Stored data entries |
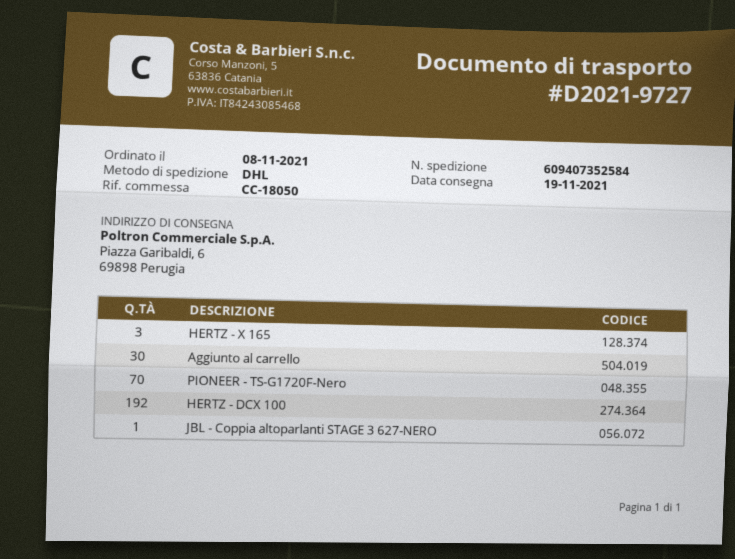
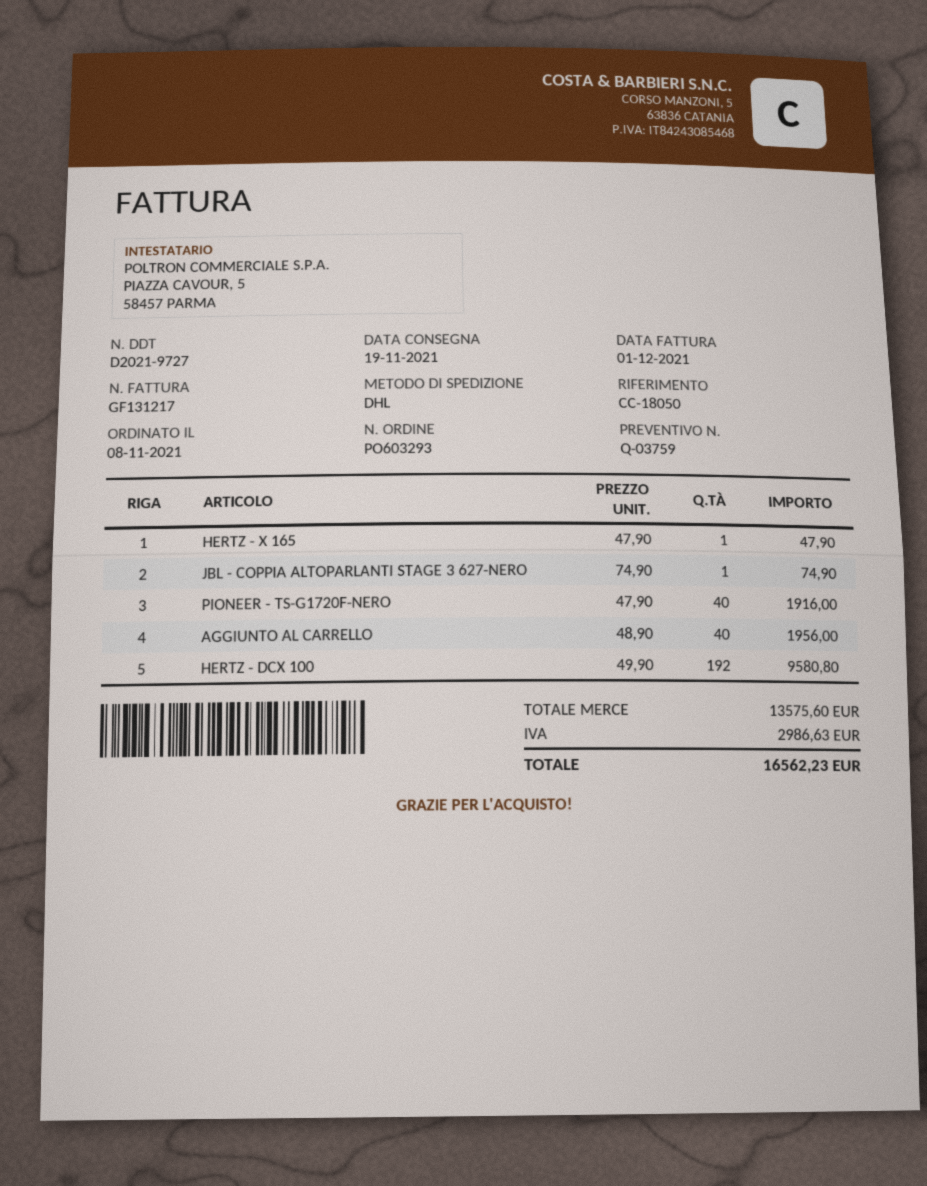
HERTZ - X 165: 3 -> 1
Aggiunto al carrello: 30 -> 40
PIONEER - TS-G1720F-Nero: 70 -> 40

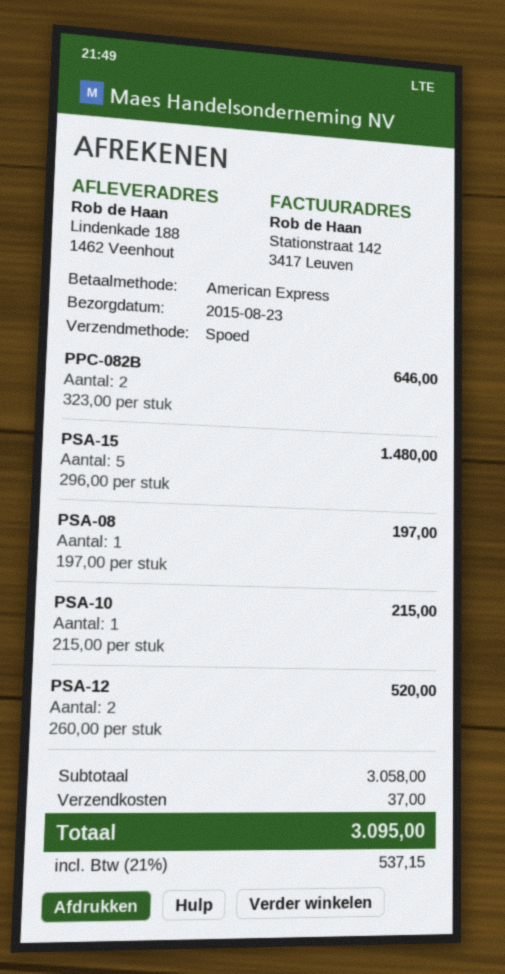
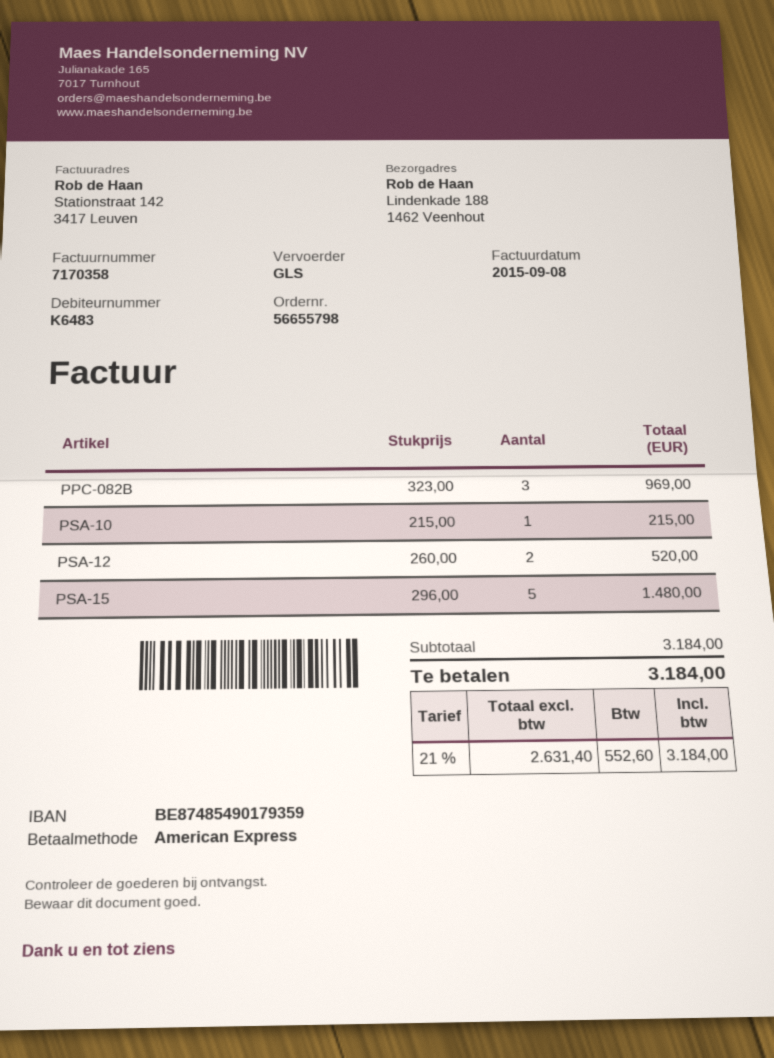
shipping method: express -> GLS
PPC-082B: 2 x 323.00 = 646.00 -> 3 x 323.00 = 969.00
PSA-08: 1 x 197.00 = 197.00 -> none
subtotal: 3058.00 -> 3184.00
shipping: 37.00 -> none
tax: 21% = 537.15 -> 21% = 552.60
total: 3095.00 -> 3184.00

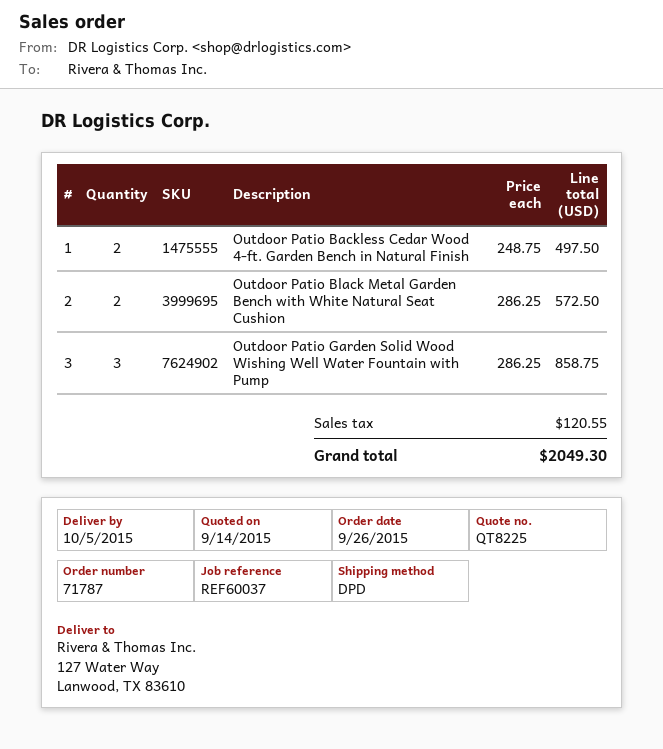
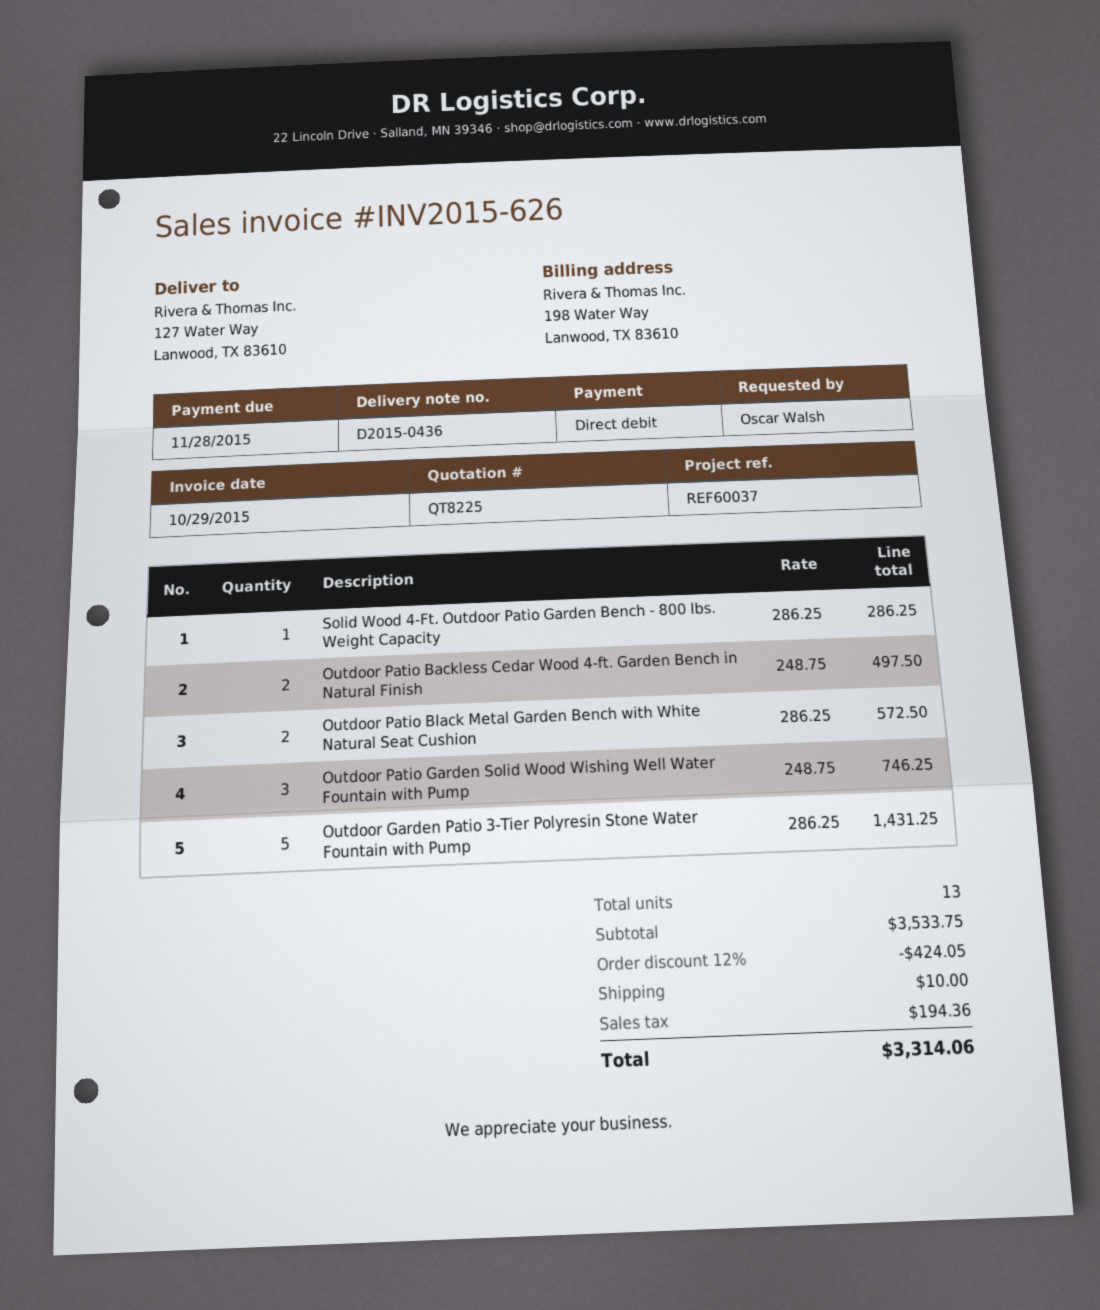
Outdoor Patio Garden Solid Wood Wishing Well Water Fountain with Pump: 3 x 286.25 = 858.75 -> 3 x 248.75 = 746.25
Solid Wood 4-Ft. Outdoor Patio Garden Bench - 800 lbs. Weight Capacity: none -> 1 x 286.25 = 286.25
Outdoor Garden Patio 3-Tier Polyresin Stone Water Fountain with Pump: none -> 5 x 286.25 = 1431.25
discount: none -> 12% = 424.05
shipping: none -> 10.00
tax: 120.55 -> 194.36
total: 2049.30 -> 3314.06

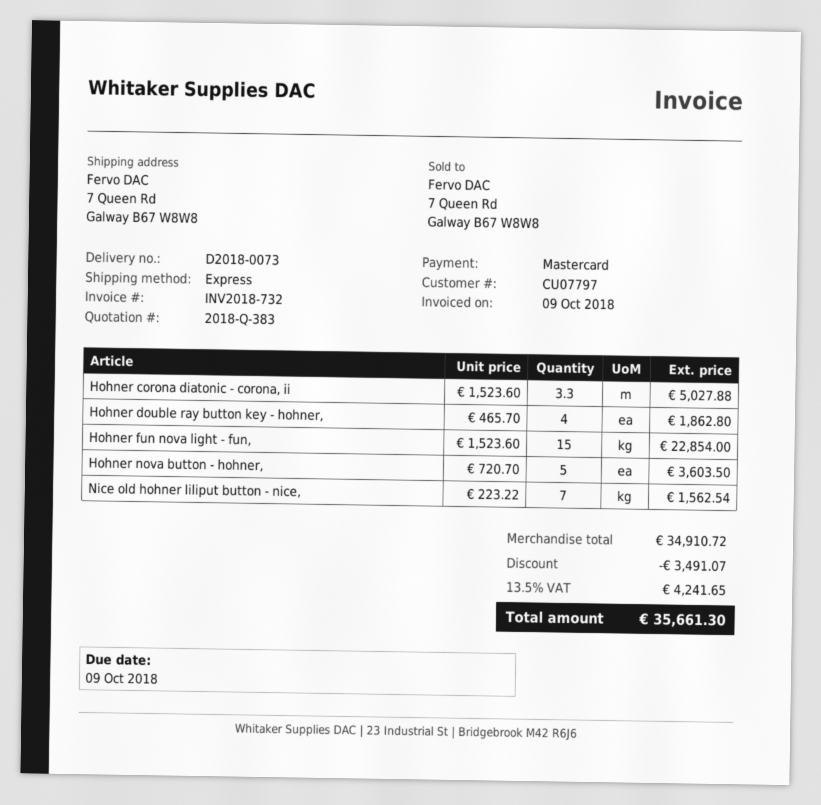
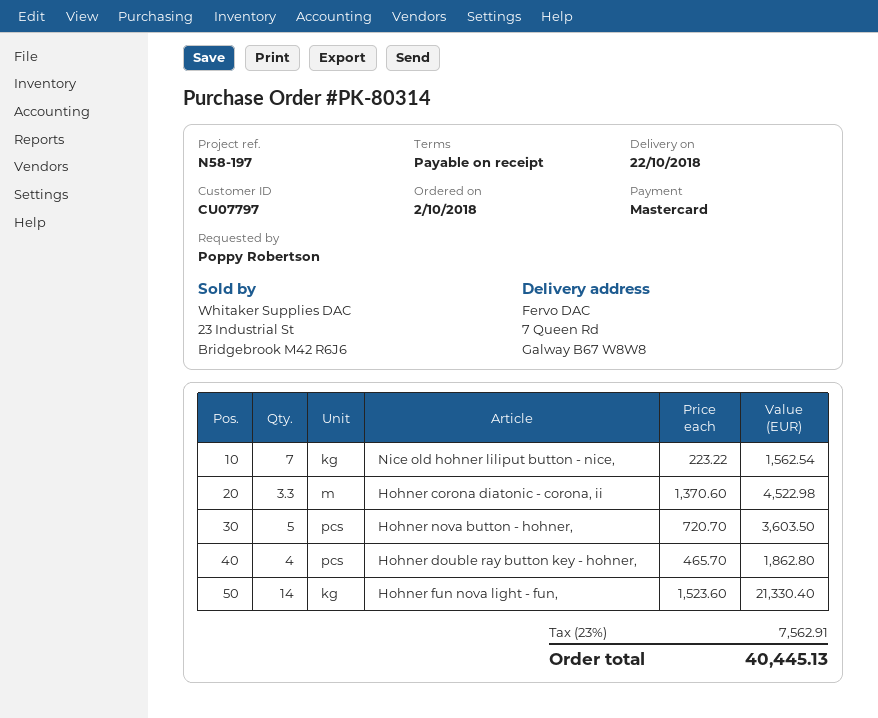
Hohner corona diatonic - corona, ii: 3.3 x 1523.60 = 5027.88 -> 3.3 x 1370.60 = 4522.98
Hohner fun nova light - fun,: 15 x 1523.60 = 22854.00 -> 14 x 1523.60 = 21330.40
discount: 3491.07 -> none
tax: 13.5% = 4241.65 -> 23% = 7562.91
total: 35661.30 -> 40445.13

PROBLEM TO WORK ON |
Set down exactly the lines of the entries above from the one holding "shipping: none -> 10.00" through the last one, including both, with the pictures left out.

TASK ANSWER |
shipping: none -> 10.00
tax: 120.55 -> 194.36
total: 2049.30 -> 3314.06

Hohner corona diatonic - corona, ii: 3.3 x 1523.60 = 5027.88 -> 3.3 x 1370.60 = 4522.98
Hohner fun nova light - fun,: 15 x 1523.60 = 22854.00 -> 14 x 1523.60 = 21330.40
discount: 3491.07 -> none
tax: 13.5% = 4241.65 -> 23% = 7562.91
total: 35661.30 -> 40445.13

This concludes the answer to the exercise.